Dataset START

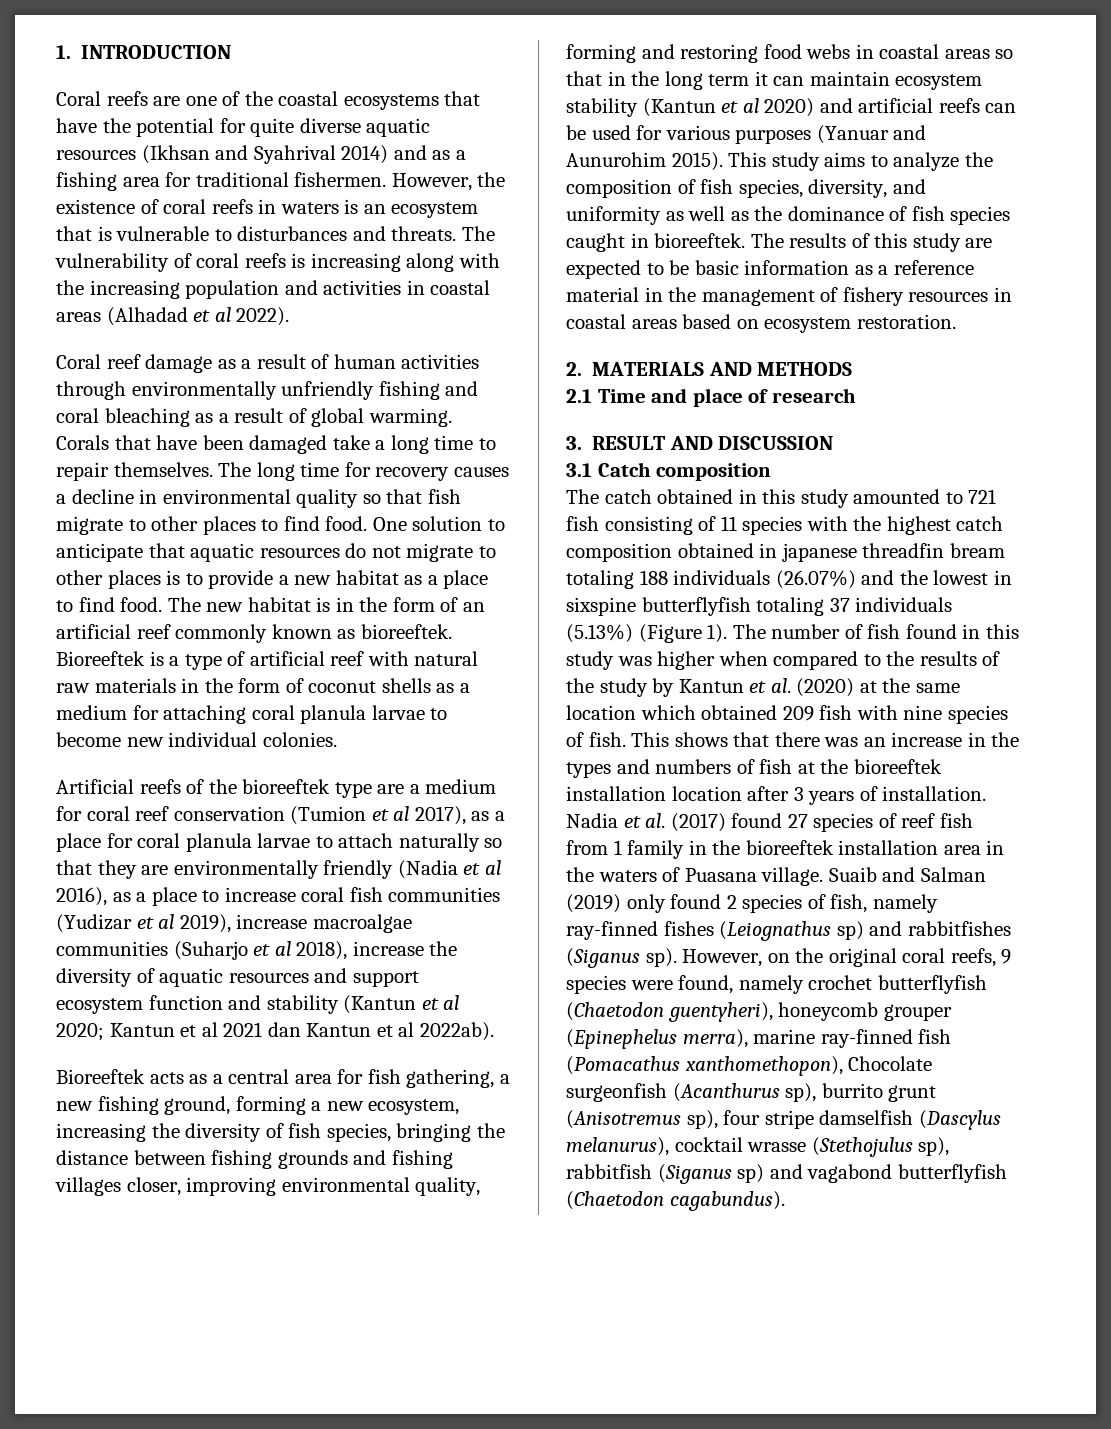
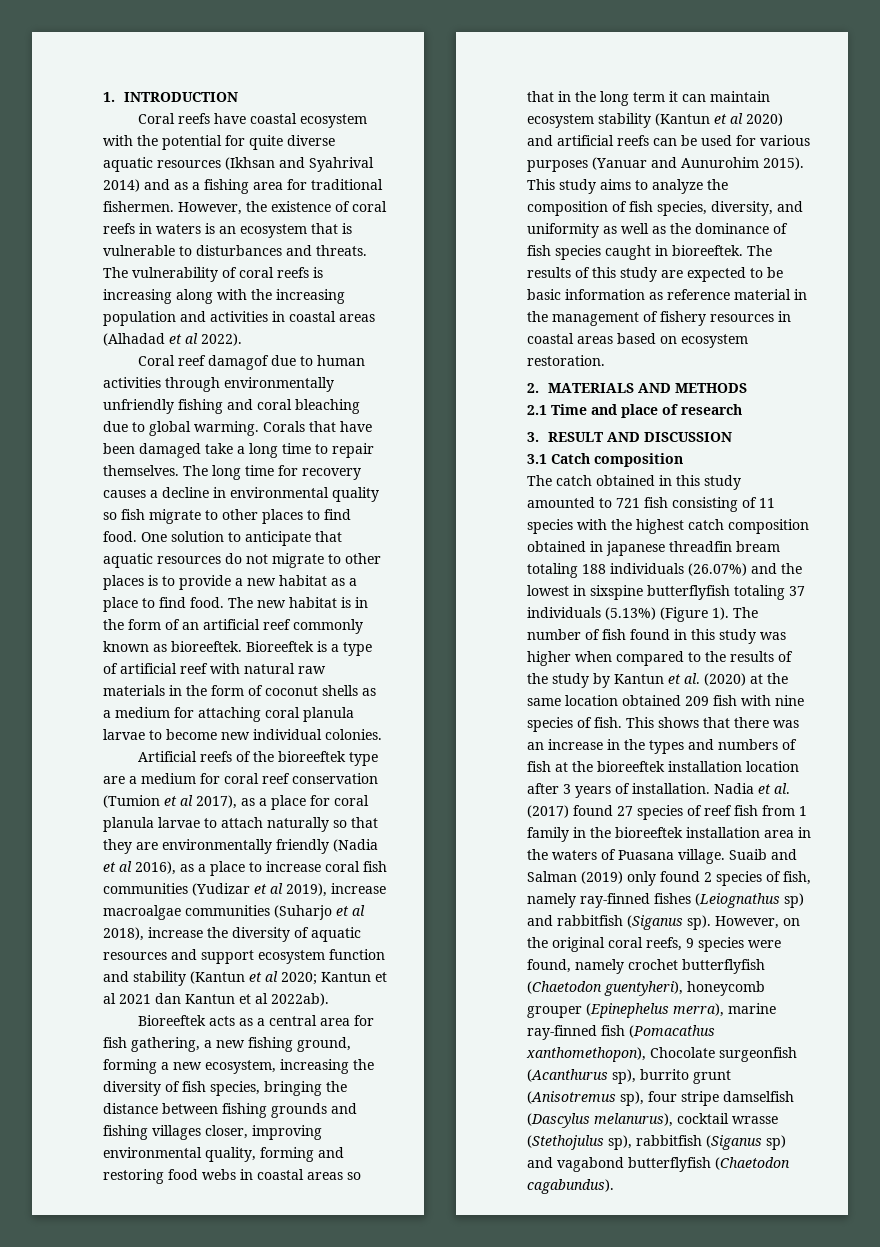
- Coral reefs are one of the coastal ecosystems that have the potential for quite diverse aquatic resources (Ikhsan and Syahrival 2014) and as a fishing area for traditional fishermen.
+ Coral reefs have coastal ecosystem with the potential for quite diverse aquatic resources (Ikhsan and Syahrival 2014) and as a fishing area for traditional fishermen.
- Coral reef damage as a result of human activities through environmentally unfriendly fishing and coral bleaching as a result of global warming.
+ Coral reef damagof due to human activities through environmentally unfriendly fishing and coral bleaching due to global warming.
- The long time for recovery causes a decline in environmental quality so that fish migrate to other places to find food.
+ The long time for recovery causes a decline in environmental quality so fish migrate to other places to find food.
- The results of this study are expected to be basic information as a reference material in the management of fishery resources in coastal areas based on ecosystem restoration.
+ The results of this study are expected to be basic information as reference material in the management of fishery resources in coastal areas based on ecosystem restoration.
- The number of fish found in this study was higher when compared to the results of the study by Kantun et al. (2020) at the same location which obtained 209 fish with nine species of fish.
+ The number of fish found in this study was higher when compared to the results of the study by Kantun et al. (2020) at the same location obtained 209 fish with nine species of fish.
- Suaib and Salman (2019) only found 2 species of fish, namely ray-finned fishes (Leiognathus sp) and rabbitfishes (Siganus sp).
+ Suaib and Salman (2019) only found 2 species of fish, namely ray-finned fishes (Leiognathus sp) and rabbitfish (Siganus sp).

Dataset END

→ **Task brief**:
Your task is to copy each line of the entries that includes the word "warming".

→ **Answer area**:
- Coral reef damage as a result of human activities through environmentally unfriendly fishing and coral bleaching as a result of global warming.
+ Coral reef damagof due to human activities through environmentally unfriendly fishing and coral bleaching due to global warming.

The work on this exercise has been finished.